Integra a citação do Tribunal Judicial da Comarca de Portalegre dirigida a Delmira Maçãs, com cópia da petição inicial; cópia da caderneta predial rústica do prédio, na qual é identificado António Eusébio Benito Maçãs como proprietário e usufrutuário; cópia da caderneta predial urbana, onde se identificam também os nomes dos proprietários e usufrutuários (o nome de António Martins Cipriano encontra-se rasurado); certidão do processo de imposto sucessório instaurado por óbito de António Eusébio Benito Maçãs, que inclui uma relação dos seus bens móveis e imóveis; cópia autenticada da escritura da venda de dois prédios rústicos (metade indivisa do primeiro e uma quarte parte indivisa do segundo) feita por João Gonçalves Realinho e mulher, Belisanda Maria, a António Eusébio Benito Maçãs, em 17 de fevereiro de 1939, pela quantia de 2000 escudos; fotocópia da escritura da venda de três quartas partes indivisas de um prédio misto (inscrito na matriz urbana sob o artigo 589) sito no local denominado Besteiros de Cima, feita por João Gonçalves Realinho, representado através de procuração por Joaquim Maria Maçãs Nogueiro, e por Belisanda Maria a Delmira Maria Filomena Benito Maçãs, em 09 de janeiro de 1947, pelo preço de 4.000 escudos.

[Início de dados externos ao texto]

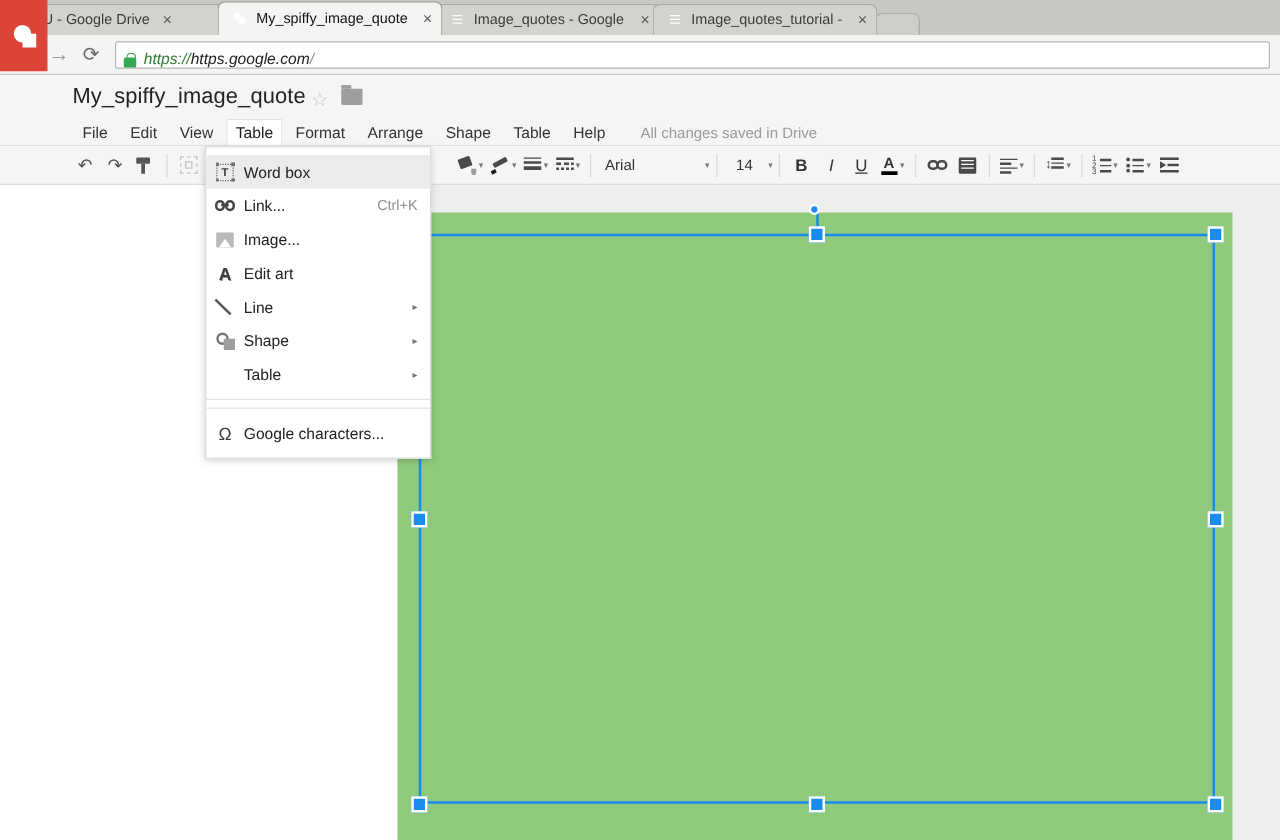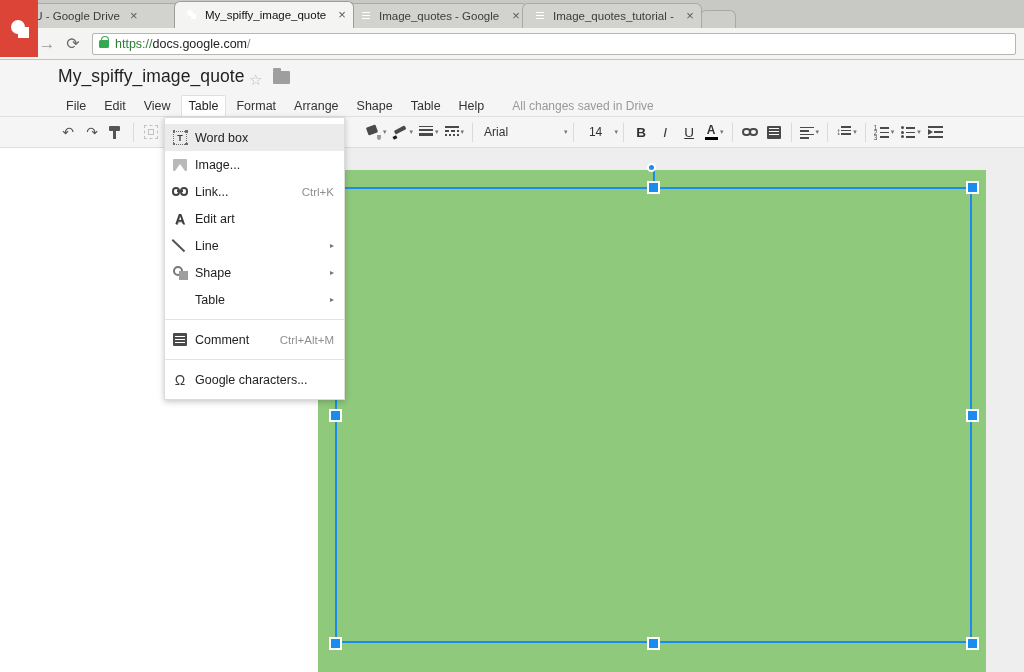--- a/index.html
+++ b/index.html
@@ -82,7 +82,7 @@
   .urlbox{
     flex:1; height:22px; margin-left:6px; background:#fff;
     border:1px solid #b6b6b3; border-radius:2px;
-    display:flex; align-items:center; padding:0 6px; font-size:12.5px;
+    display:flex; align-items:flex-end; padding:0 6px; font-size:12.5px;font-style:italic;
   }
   .lock{
     width:10px;height:8px;background:#34a853;border-radius:1.5px;position:relative;

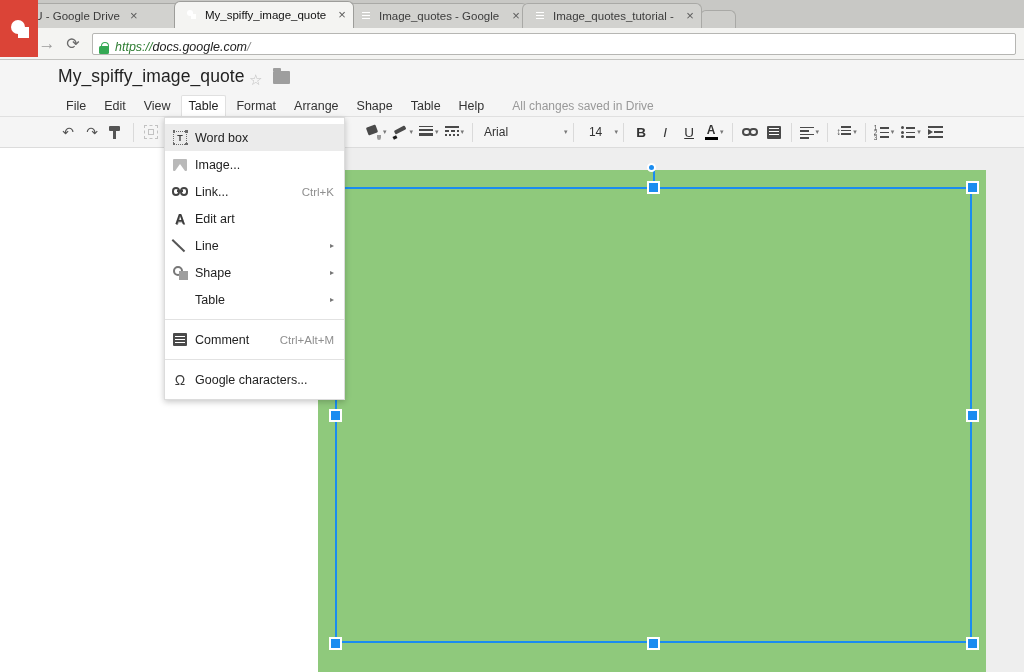--- a/index.html
+++ b/index.html
@@ -358,7 +358,7 @@
     <div class="urlbox">
       <span class="lock"></span>
       <span class="u-scheme">https://</span>
-      <span class="u-host">docs.google.com</span>
+      <span class="u-host">https.google.com</span>
       <span class="u-path">/</span>
     </div>
   </div>

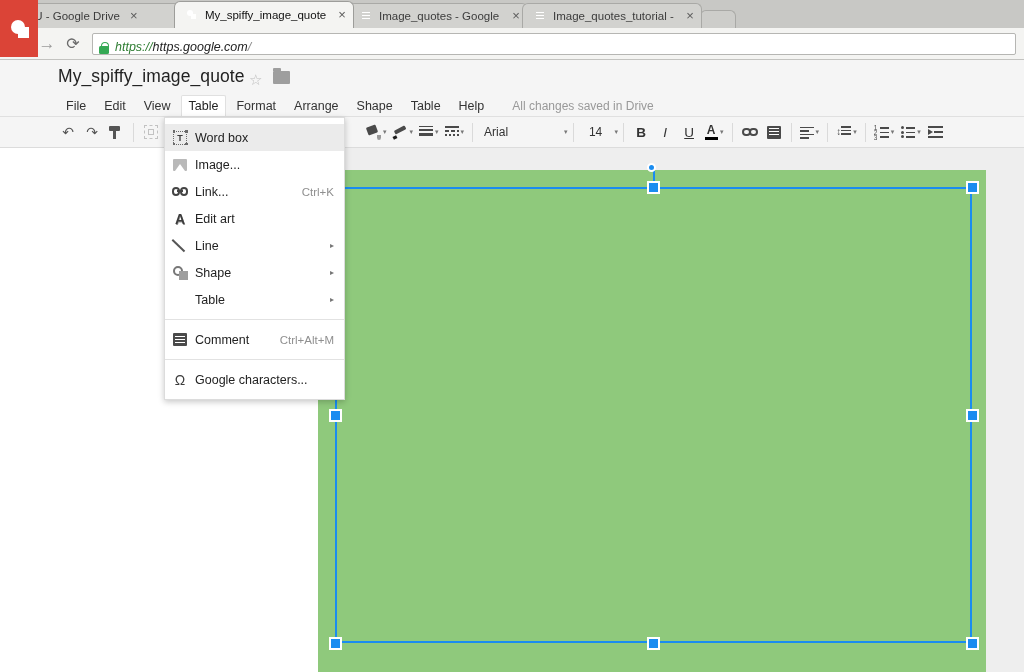--- a/index.html
+++ b/index.html
@@ -572,14 +572,6 @@
 
     <div class="mi">
       <span class="mi-ic">
-          <span class="g-image"></span>
-        </span>
-      <span class="mi-lb">Image...</span>
-      <span class="mi-sc"></span>
-    </div>
-
-    <div class="mi">
-      <span class="mi-ic">
         <span class="g-link">
             <i class="l"></i>
             <i class="r"></i>
@@ -592,6 +584,14 @@
 
     <div class="mi">
       <span class="mi-ic">
+          <span class="g-image"></span>
+        </span>
+      <span class="mi-lb">Image...</span>
+      <span class="mi-sc"></span>
+    </div>
+
+    <div class="mi">
+      <span class="mi-ic">
           <span class="g-wordart">A</span>
         </span>
       <span class="mi-lb">Edit art</span>

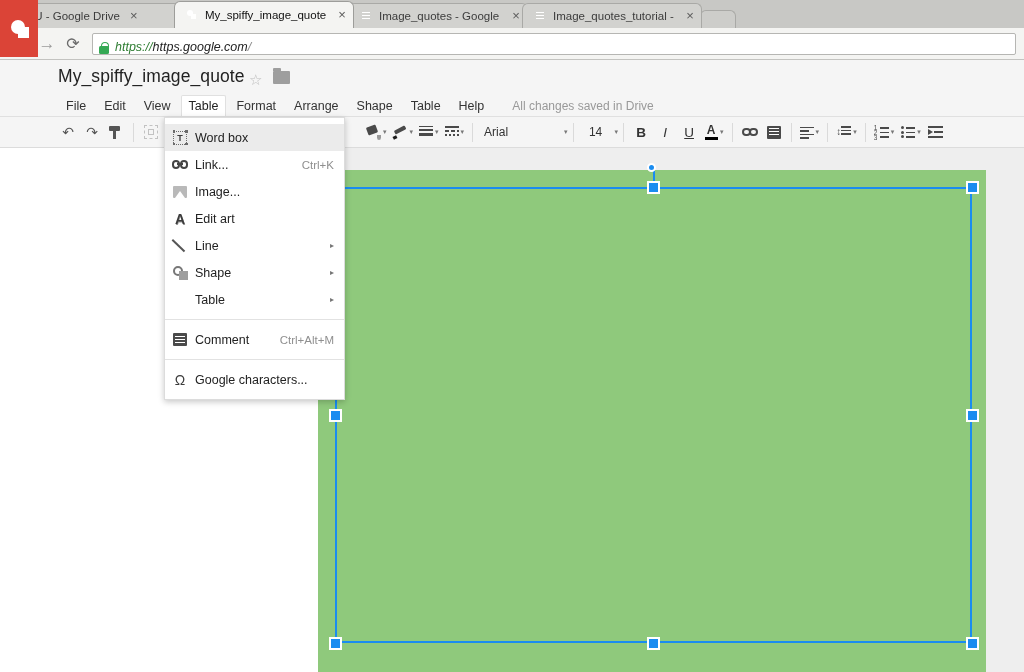--- a/index.html
+++ b/index.html
@@ -625,13 +625,6 @@
 
     <div class="mi-div"></div>
 
-    <div class="mi">
-      <span class="mi-ic">
-          <span class="g-comment"></span>
-        </span>
-      <span class="mi-lb">Comment</span>
-      <span class="mi-sc">Ctrl+Alt+M</span>
-    </div>
 
     <div class="mi-div"></div>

Inclui, ainda, uma nota demonstrativa da liquidação da contribuição autárquica correspondente ao ano de 2002, feita por Delmira Maçãs, com referências ao mencionado artigo 589; ofícios da Direção de Finanças de Portalegre com informação sobre a atualização do registo matricial do prédio misto inscrito na parte urbana sob o artigo 589; notas manuscritas de Delmira Maçãs e plantas de localização do prédio.

Doações de imóveis

Inclui documentos relativos à formalização da transmissão gratuita de bens móveis a favor indivíduos ligados à família Benito Maçãs por vínculos colaterais de parentesco.

Certidão da escritura de doação e partilha dos bens de Rita do Rosário

Reprodução autenticada da escritura da doação e partilha de bens feita por Rita do Rosário, viúva de João Santo, a seus filhos, noras e genros, em 11 de Novembro de 1918.

Entre outros, os beneficiários da doação são Teotónio da Silva Barbas e sua mulher, Maria Joaquina Santa, a quem coube a terça parte da herdade, denominada Frei Álvaro e um souto manso designado Amoreiras; João Nunes dos Santos e mulher, Catarina Salgueiro, a quem coube também uma terça parte da herdade denominada Frei Álvaro, e um prédio rústico sito no local designado Macieiras ou Rocio; Joaquina Rita Santa e o seu marido, Joaquim Lourenço Maçãs, a quem coube o prédio rústico denominado Quinta das Cruzes, sito na freguesia de Ribeira de Nisa.

Processos de obras de construção, remodelação e beneficiação de imóveis

Inclui documentos relativos à execução de obras de construção/reconstrução, alteração e restauro de edifícios pertencentes à família Benito Maçãs.

Destacam-se os requerimentos dirigidos às autoridades municipais, com vista à obtenção de licenças e autorizações para a execução das obras, bem como a correspondência trocada nesse âmbito.

Integra, ainda, relações de despesas e de materiais associados à execução das obras.